- **Prompt**
Search the entries for the word "position" and pull out each line that has it.
:: Data records
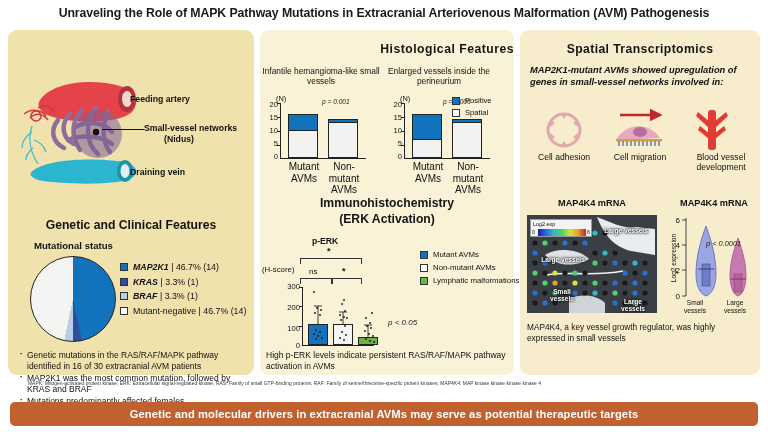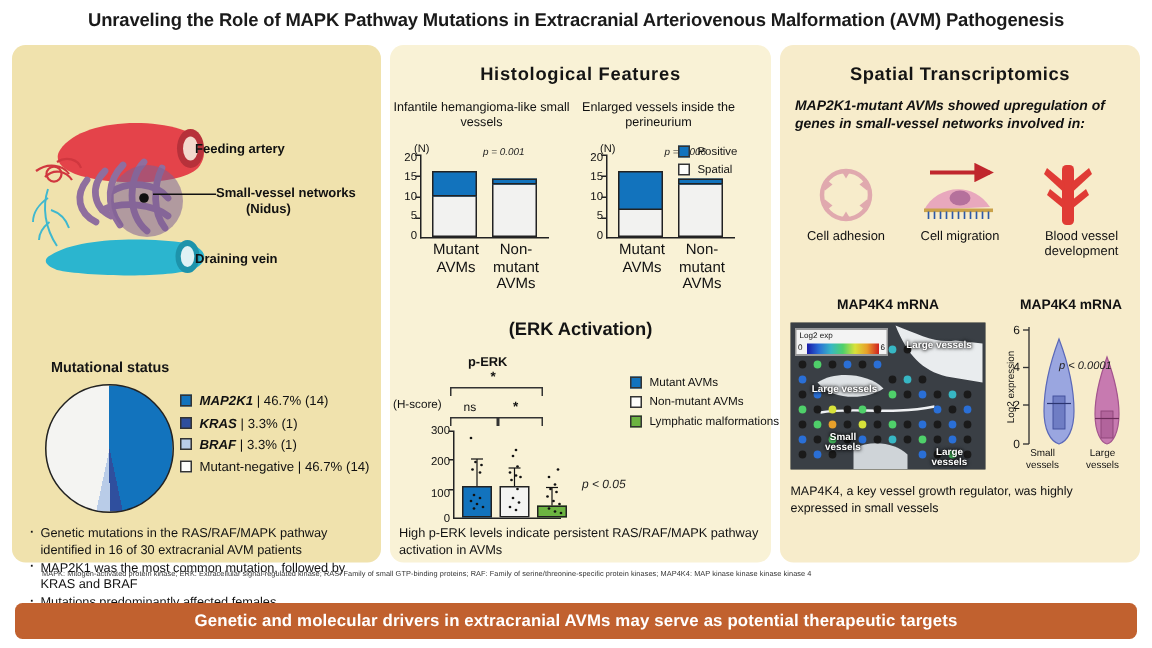--- a/index.html
+++ b/index.html
@@ -72,7 +72,7 @@
   .bullets li:before { content:"·"; position:absolute; left:0px; top:-1px; font-weight:bold; }
 
   
-  .hist-h { position:absolute; left:0; top:42px; width:254px; font-size:12.2px; letter-spacing:0.5px; }
+  .hist-h { position:absolute; left:0; top:42px; width:254px; font-size:12.2px; letter-spacing:0.5px;text-align:right; }
   .hist-sub {
     position:absolute; font-size:8.4px; color:#111; text-align:center; line-height:1.2;
   }

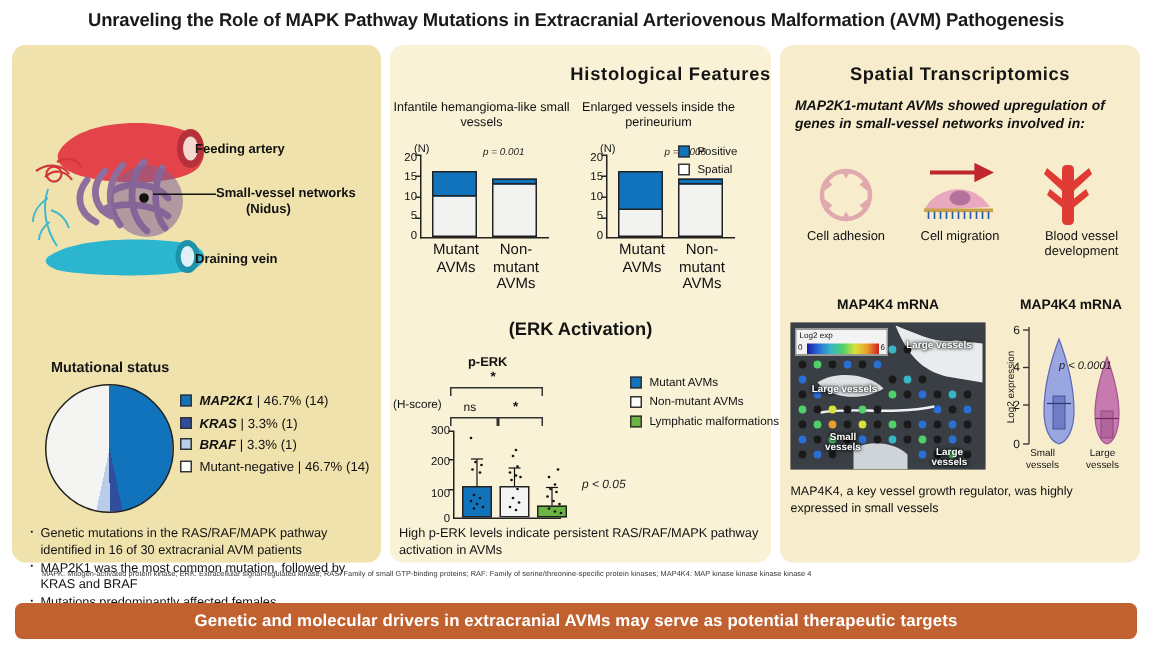--- a/index.html
+++ b/index.html
@@ -292,7 +292,7 @@
   </div>
 
   <div class="panel-h ihc-h" style="position:absolute; left:260px; top:196px; width:254px;">
-    <br>
+    <span>Immunohistochemistry</span><br>
     <span>(ERK Activation)</span>
   </div>
 

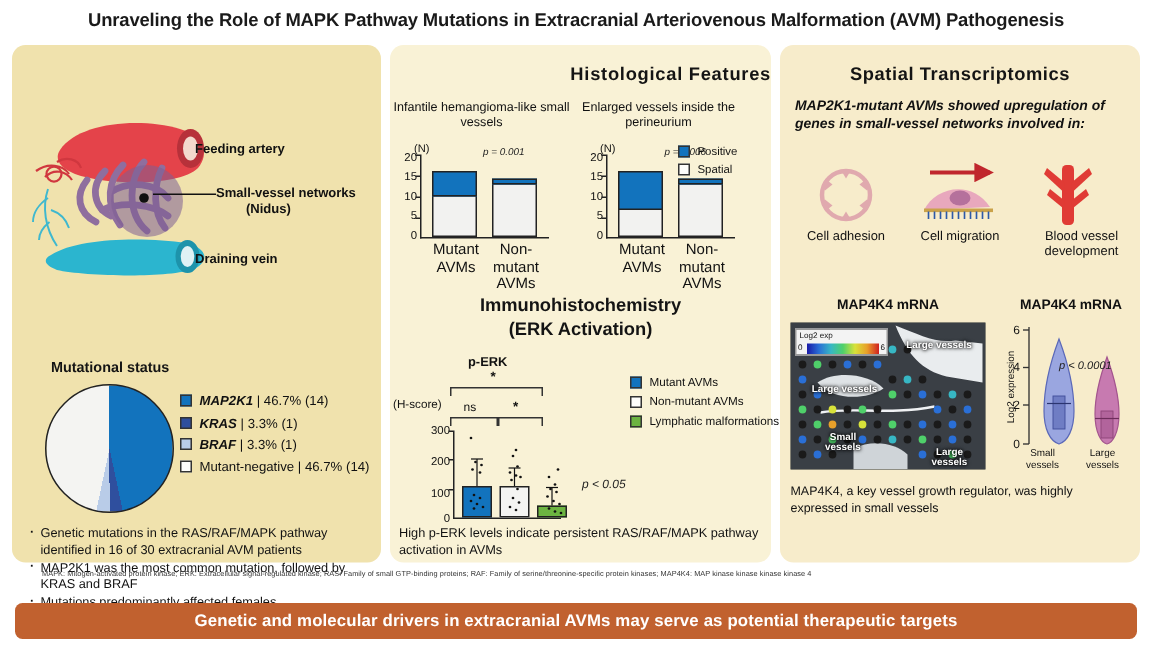--- a/index.html
+++ b/index.html
@@ -193,6 +193,7 @@
     <div class="lbl lbl-nidus2">(Nidus)</div>
     <div class="lbl lbl-vein">Draining vein</div>
 
+    <div class="panel-h genetic-h">Genetic and Clinical Features</div>
     <div class="mut-status">Mutational status</div>
 
     <div class="pie-wrap">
::::
- **Exercise answer**
   .bullets li:before { content:"·"; position:absolute; left:0px; top:-1px; font-weight:bold; }
-  .hist-h { position:absolute; left:0; top:42px; width:254px; font-size:12.2px; letter-spacing:0.5px; }
+  .hist-h { position:absolute; left:0; top:42px; width:254px; font-size:12.2px; letter-spacing:0.5px;text-align:right; }
     position:absolute; font-size:8.4px; color:#111; text-align:center; line-height:1.2;
   <div class="panel-h ihc-h" style="position:absolute; left:260px; top:196px; width:254px;">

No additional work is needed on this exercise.